I'm also planning on living with the 5% on the resistors, I'm not test selecting this version. It occurred to me I have no idea how well this will work, period, so why waste time if precision doesn't pay off (in other words, it works badly).

Well, I guess I'm wondering why you aren't using the feedback in the opamps to limit output voltage, instead of having a resistor network up front?

Care to show an example? I might go with it. This is basically something I threw out there, and it took a life of its own. I'm sticking with stuff I know well at this point. I figured the gain of the buffer amps is a total unknown, so allowed for a range of 11X or so.

I've spent the last couple of weekends making these prints. I know I'm going to change things around, which is why I'm using breadboard, but I'm also going to make several if the design works. If it does work you will see a new post in the Projects collection, with either these prints or their successors.





Couple of notes on the conventions.

All resistors are color codes left to right or top down, and all resistors are color coded, though you may have to zoom up on it to see it.

I've put cathode strips on diodes on end, again you may have to zoom in to see it.

Pads marked in blue are connect points for wires going to the case.

Wires on top are green, wires in blue are on the bottom, blue pad connects are usually the wires from the components bridging the adjacent pad.

I've drawn a separate layout without components to show hidden wires, usually cross connects on pads.

Next step, draw the hole pattern in the case to be used. I mentioned this before, but I've found a source of boxes that have a 4 pole (minimum) 4 position rotary switch for $3 each. These were RS232 data and phone line switch boxes.

The grind continues...

One last note, I included the calibrator because you should be able to set this sucker up with just a DVM, which will be the calibration standard. Just in case you wondered why I was going to the effort. It is also the area mostly likely to be modified after I have a working unit and am able to see how it works.

Any suggestions or ideas, it's not too late... but getting close.

Minor tweaks to the design, Rev C is the prototype, I'll be making a Rev. D for the later versions, basically getting rid of the cap on the calibrator.






And here is what Rev D will look like, not much different.






All that's left is drilling out the case. Both these Revs will change (without notice) after I figure out what the real calibrator schematic will look like.

You're not really going to use 1458's, are you?

I'm using sockets, my plan is to use the absolute worst case, LM1458's, then upgrade to best case (for me). Not sure what that is yet, probably LM358's. I could use LM353's, since with the input diodes phase reversal would never be an issue. What do you think?

If there isn't real difference between them then I'll keep the 1458's in the plans. Input impedance alone will probably drive a change though.

I'm planning on posting reports when in the projects forum when I start running tests. Amplitude accuracy and freq response is my 2 big parameters I'm intersted in, along with waveform accuracy. One nice thing, I should be able to post real screen shots, which if this works (I give it less than 50% odds overall of being satisfactory) will be a real plus.

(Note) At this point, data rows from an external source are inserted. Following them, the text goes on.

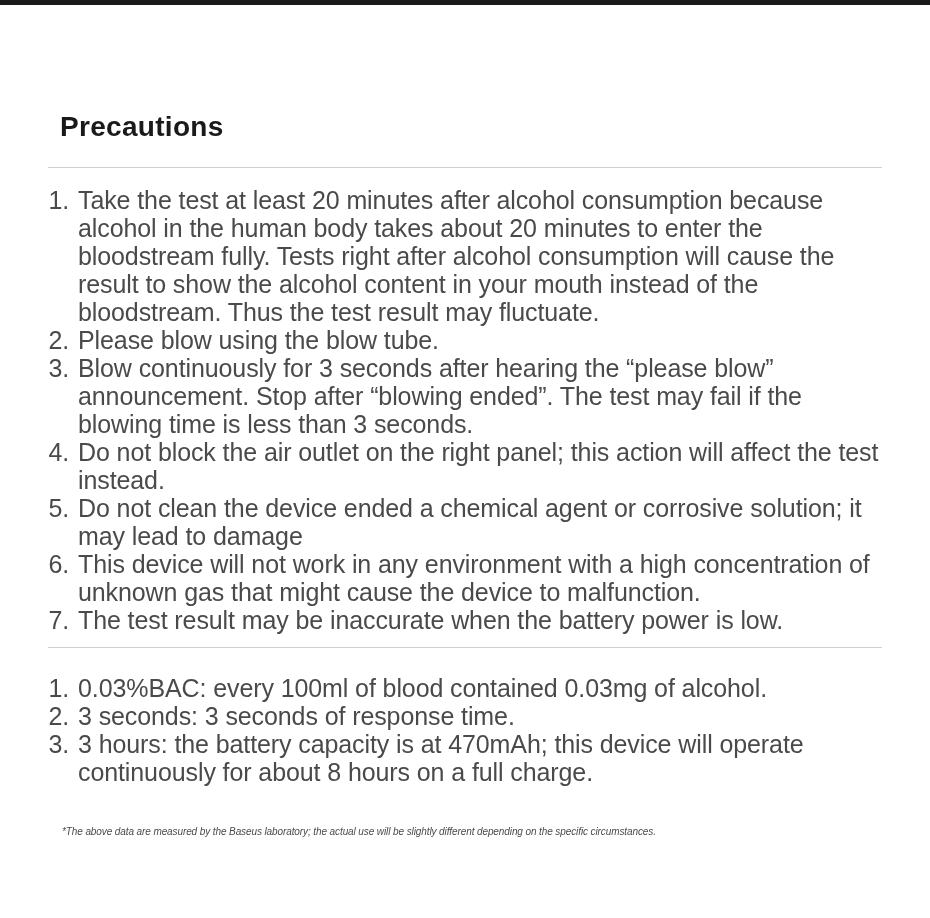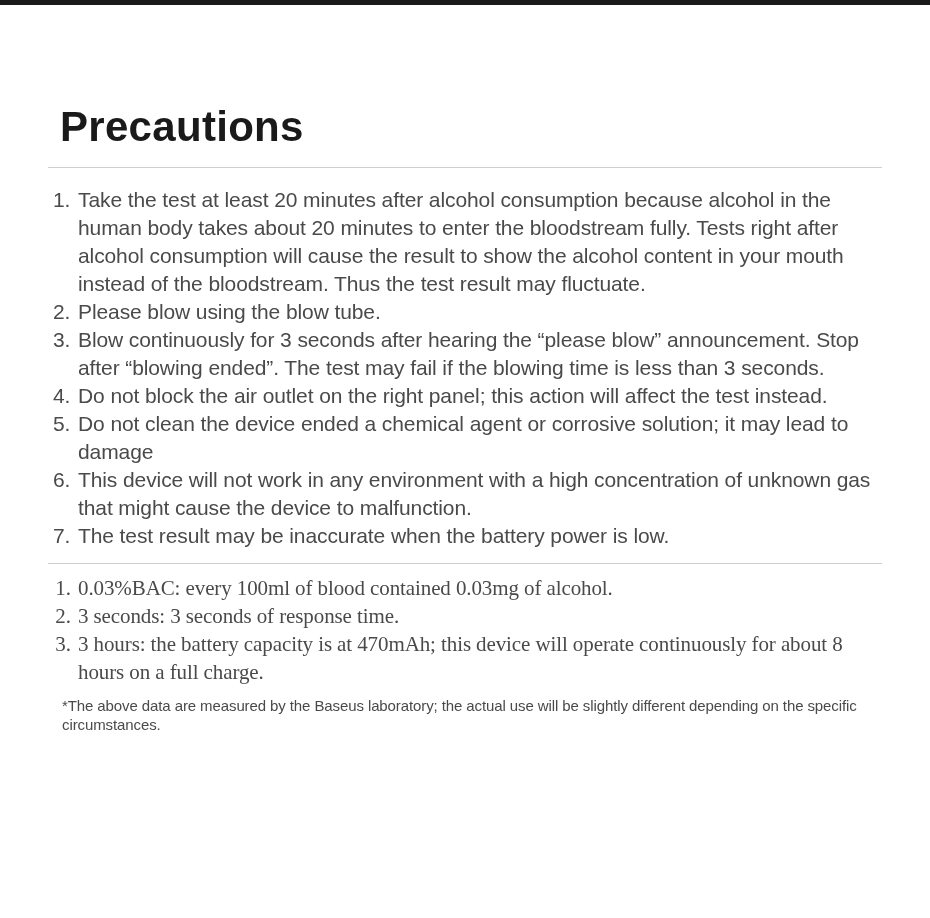"Precautions" h1.section-title { font-size: 42px -> 28px }
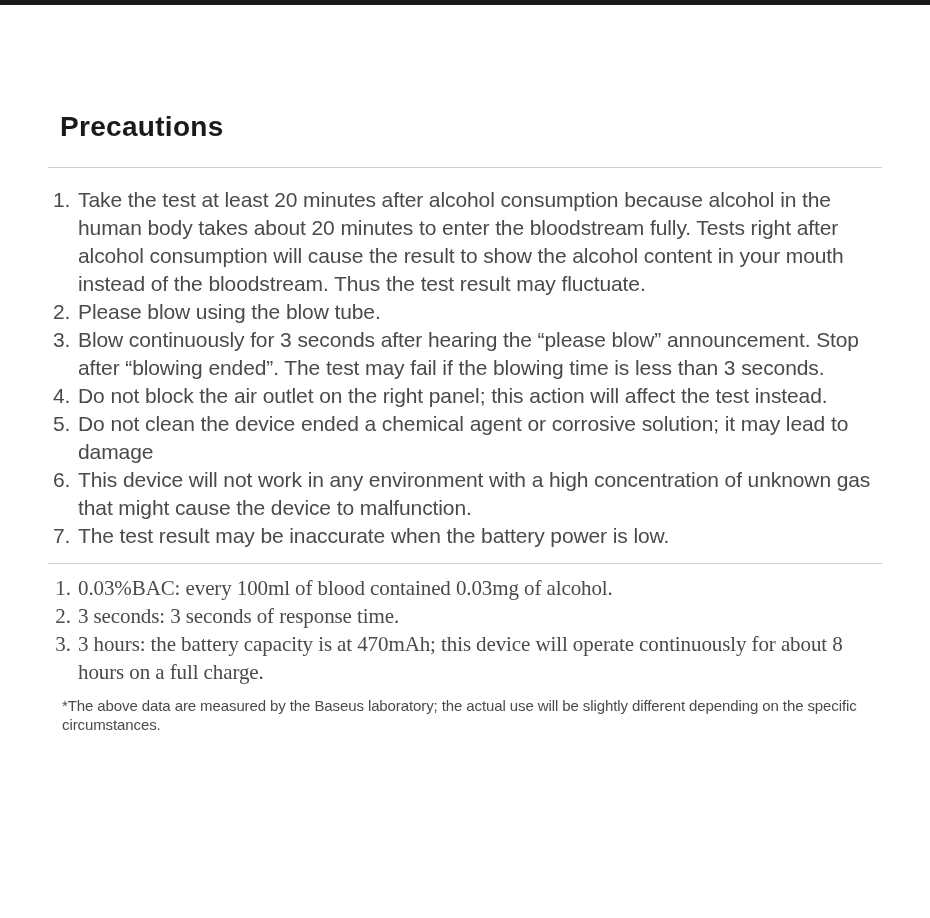"Take the test at least" ol.numbered-list { font-size: 21px -> 25px }
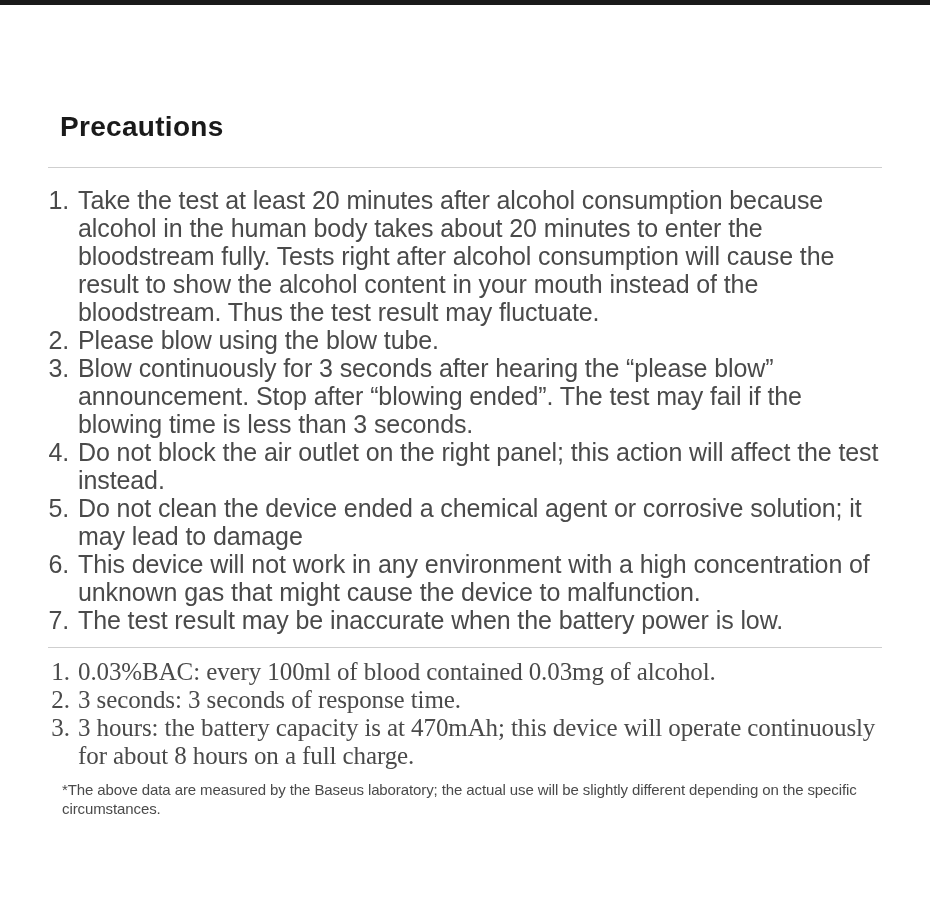"0.03%BAC: every 100ml of blood" .note-section ol.numbered-list { font-family: Liberation Serif, serif -> none; margin-top: 10px -> 26px }
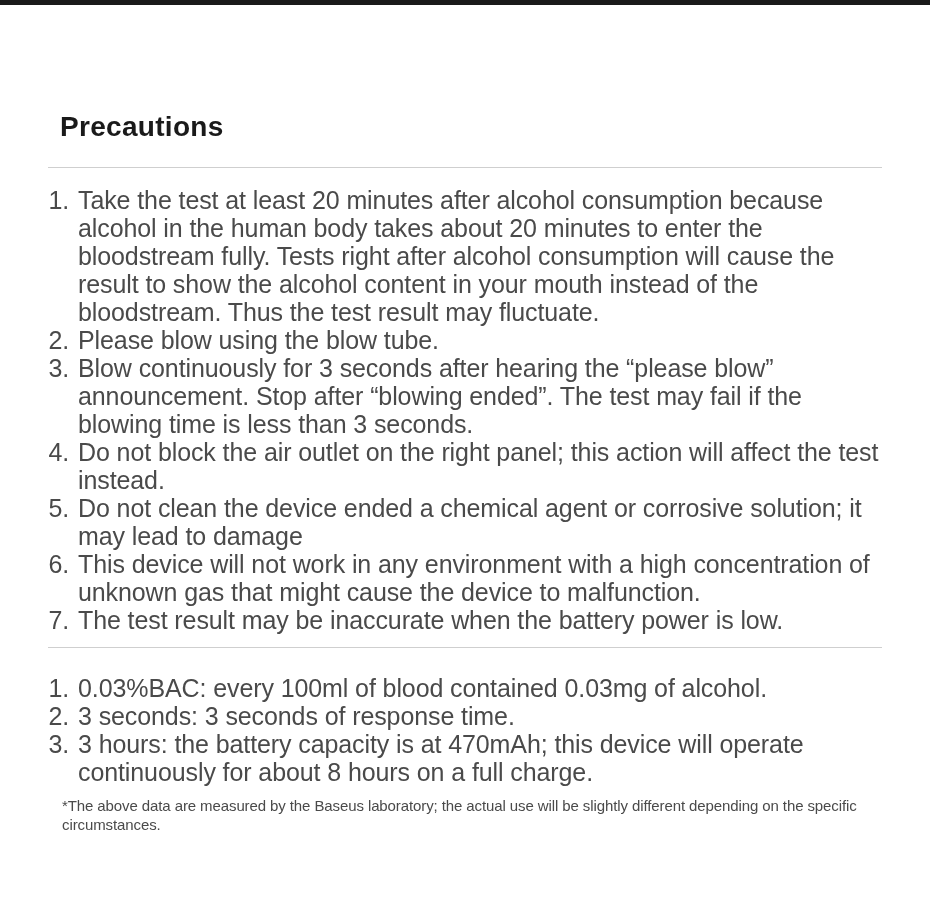"*The above data are measured" p.footnote { font-size: 15px -> 10px; font-style: none -> italic; margin: 10px 0 0 14px -> 36px 0 0 14px }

I hope this works, I just don't see a PC making a good oscope. Would still be worth doing just for audio experiments though, and I know one guy who would like it just to troubleshoot his audio amp setup.

There is one proviso I need to add on the next thread, you are putting your PC at risk if you are dumb enough to use this for high power applications, such as AC.

Funny thing about IC2B, it was a matter of convienence to connect it that way, just easier to go with on the layout.

Well, the LF353 is better than the LM358, which is better than the 1458.
If you wanted something even nicer, try the LMV2011 - it's a single opamp though.
You could even try a TL072.

The board is already wired, I'm about to drill the case. Given how unique this breadboard is I could have gone the PCB route, but close enough.